> _Problem description_
From the first line of the entries below through the line bearing "(476, 378) none", write out each line exactly. Omit pictures.

(Data to use begins)

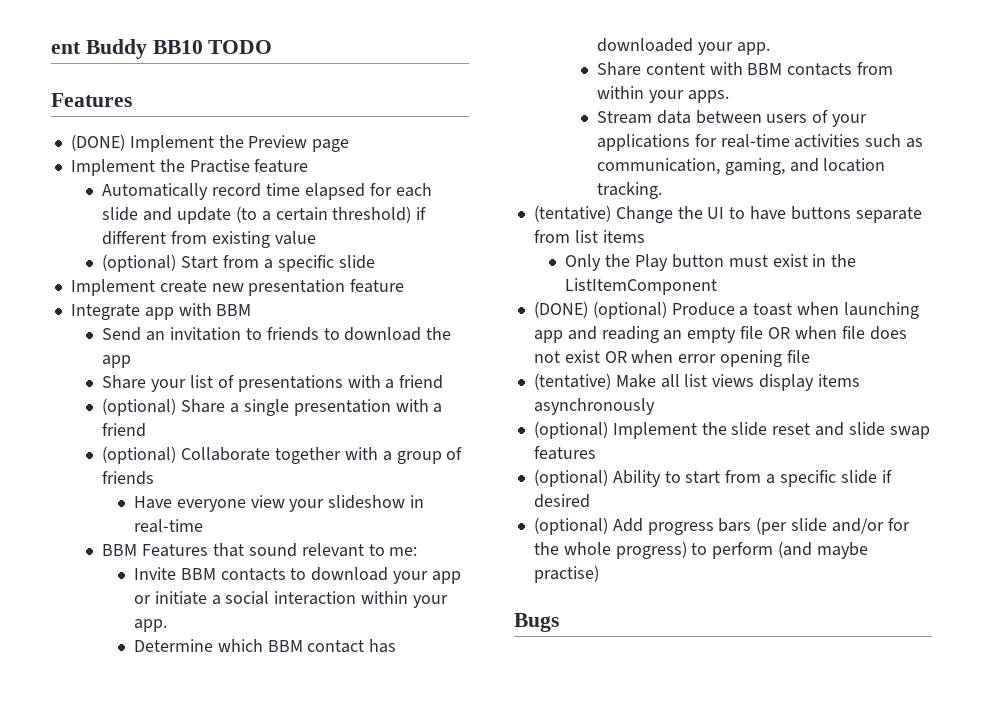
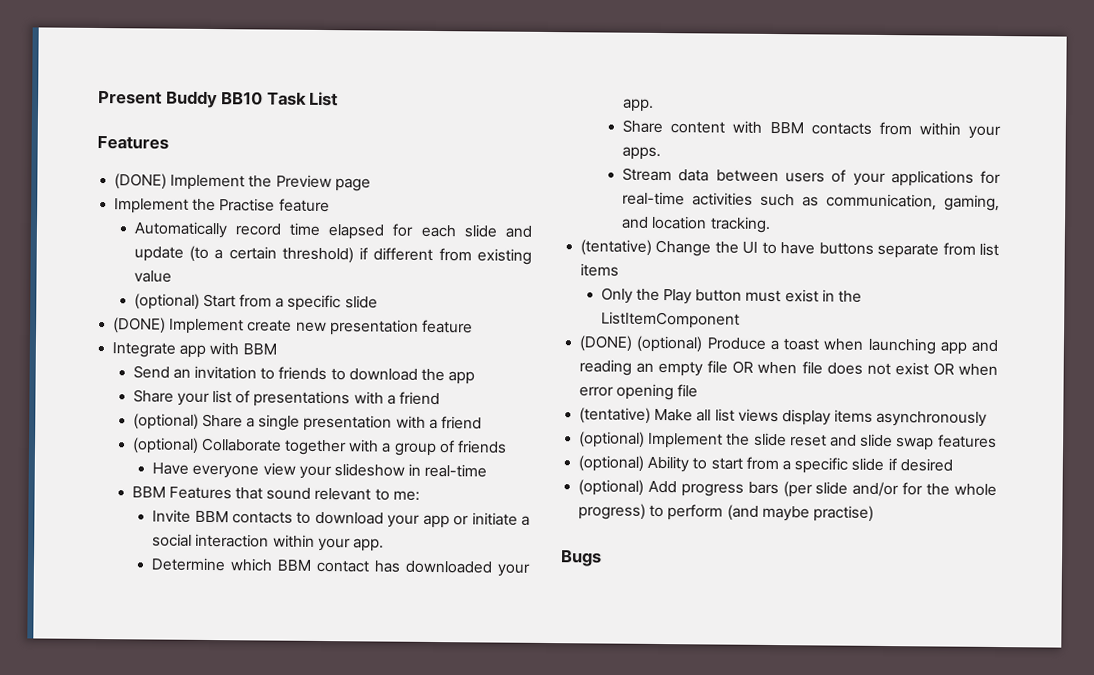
[51,42,81,54] ent -> [98,89,162,105] Present
[208,40,273,54] TODO -> [266,91,339,107] Task List
(375, 262) none -> [113,317,167,334] (DONE)

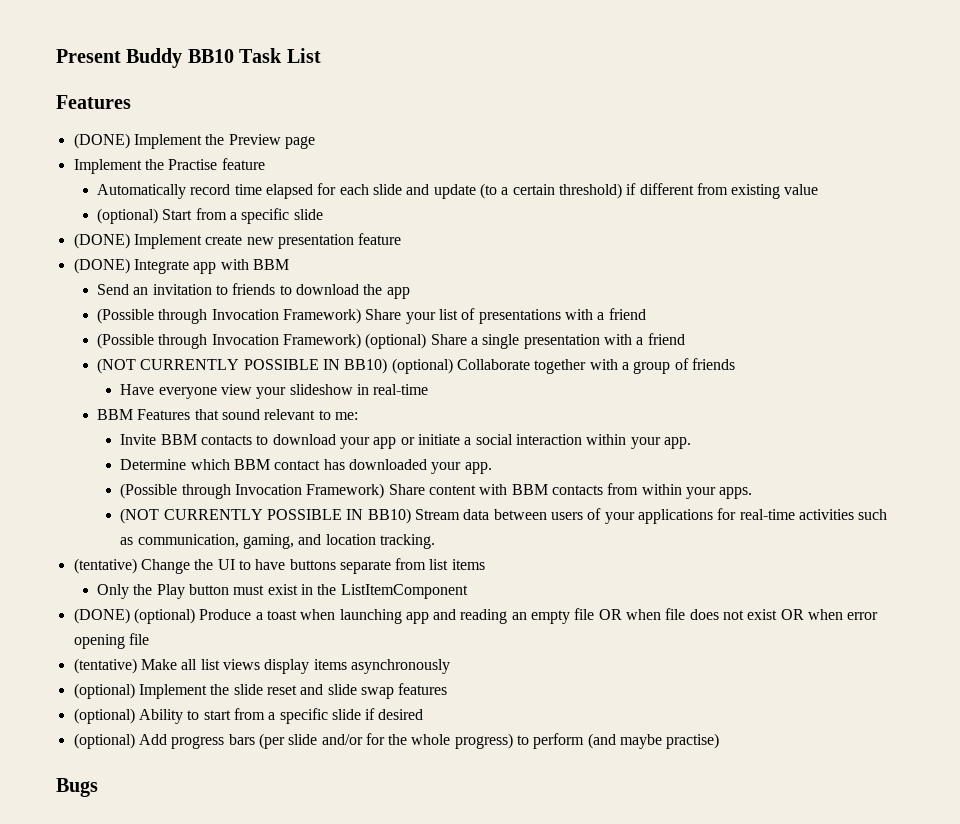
(473, 326) none -> [73,258,130,274] (DONE)
(476, 378) none -> [97,308,361,324] (Possible through Invocation Framework)
(440, 398) none -> [97,333,361,349] (Possible through Invocation Framework)
(482, 423) none -> [97,358,388,374] (NOT CURRENTLY POSSIBLE IN BB10)
(655, 105) none -> [120,483,385,499] (Possible through Invocation Framework)
(662, 153) none -> [120,508,411,524] (NOT CURRENTLY POSSIBLE IN BB10)

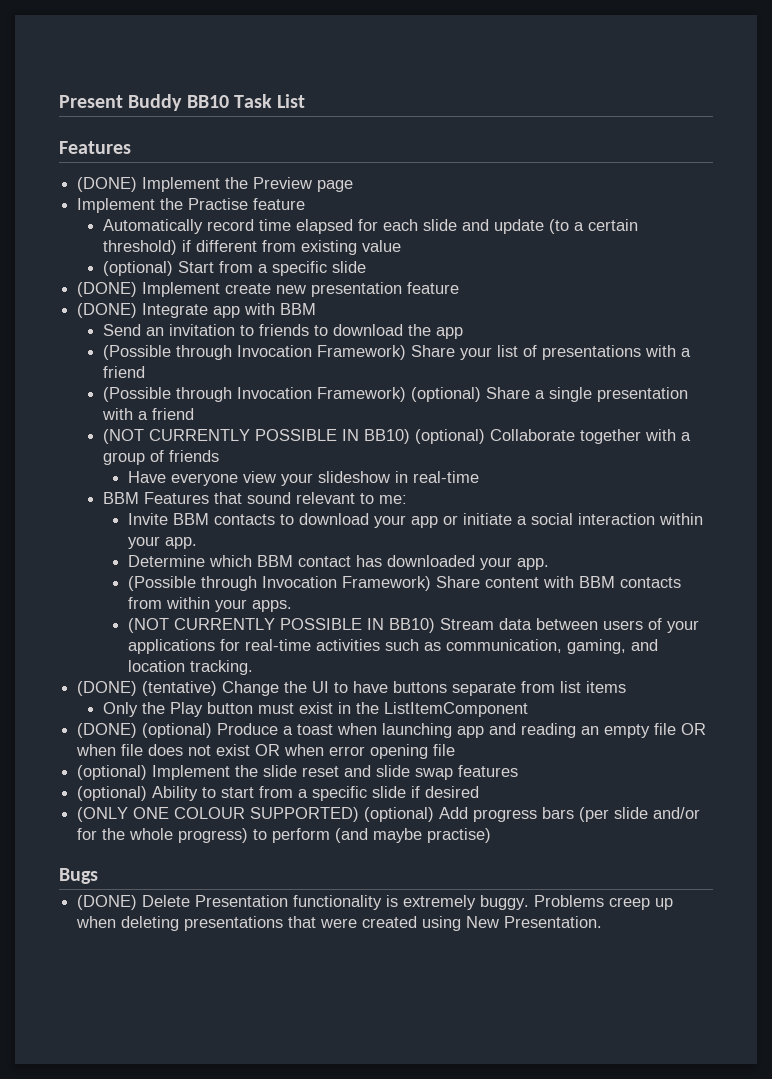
(436, 541) none -> [77,681,138,696] (DONE)
[73,658,450,674] // (tentative) Make all list views display items asynchronously -> (456, 750) none
(424, 714) none -> [77,807,360,822] (ONLY ONE COLOUR SUPPORTED)
(98, 787) none -> [77,895,674,910] [76,916,603,931] // (DONE) Delete Presentation functionality is extremely buggy. Problems creep up when deleting presentations that were created using New Presentation.

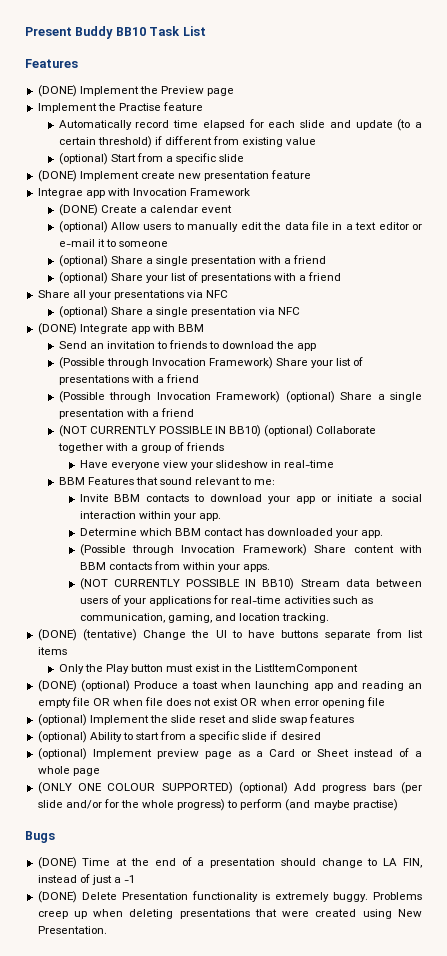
(460, 288) none -> [37,188,251,198] [58,204,233,216] [58,221,422,233] [58,239,168,247] [58,255,327,267] [58,272,342,284] [37,290,229,300] [58,306,301,318] // Integrae app with Invocation Framework // (DONE) Create a calendar event // (optional) Allow users to manually edit the data file in a text editor or e-mail it to someone // (optional) Share a single presentation with a friend // (optional) Share your list of presentations with a friend // Share all your presentations via NFC // (optional) Share a single presentation via NFC
(480, 792) none -> [37,748,422,760] [37,766,100,776] // (optional) Implement preview page as a Card or Sheet instead of a whole page
(98, 876) none -> [37,857,423,869] [37,874,136,885] // (DONE) Time at the end of a presentation should change to LA FIN, instead of just a -1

(Data to use ends)

> _Expected answer_
[51,42,81,54] ent -> [98,89,162,105] Present
[208,40,273,54] TODO -> [266,91,339,107] Task List
(375, 262) none -> [113,317,167,334] (DONE)

(473, 326) none -> [73,258,130,274] (DONE)
(476, 378) none -> [97,308,361,324] (Possible through Invocation Framework)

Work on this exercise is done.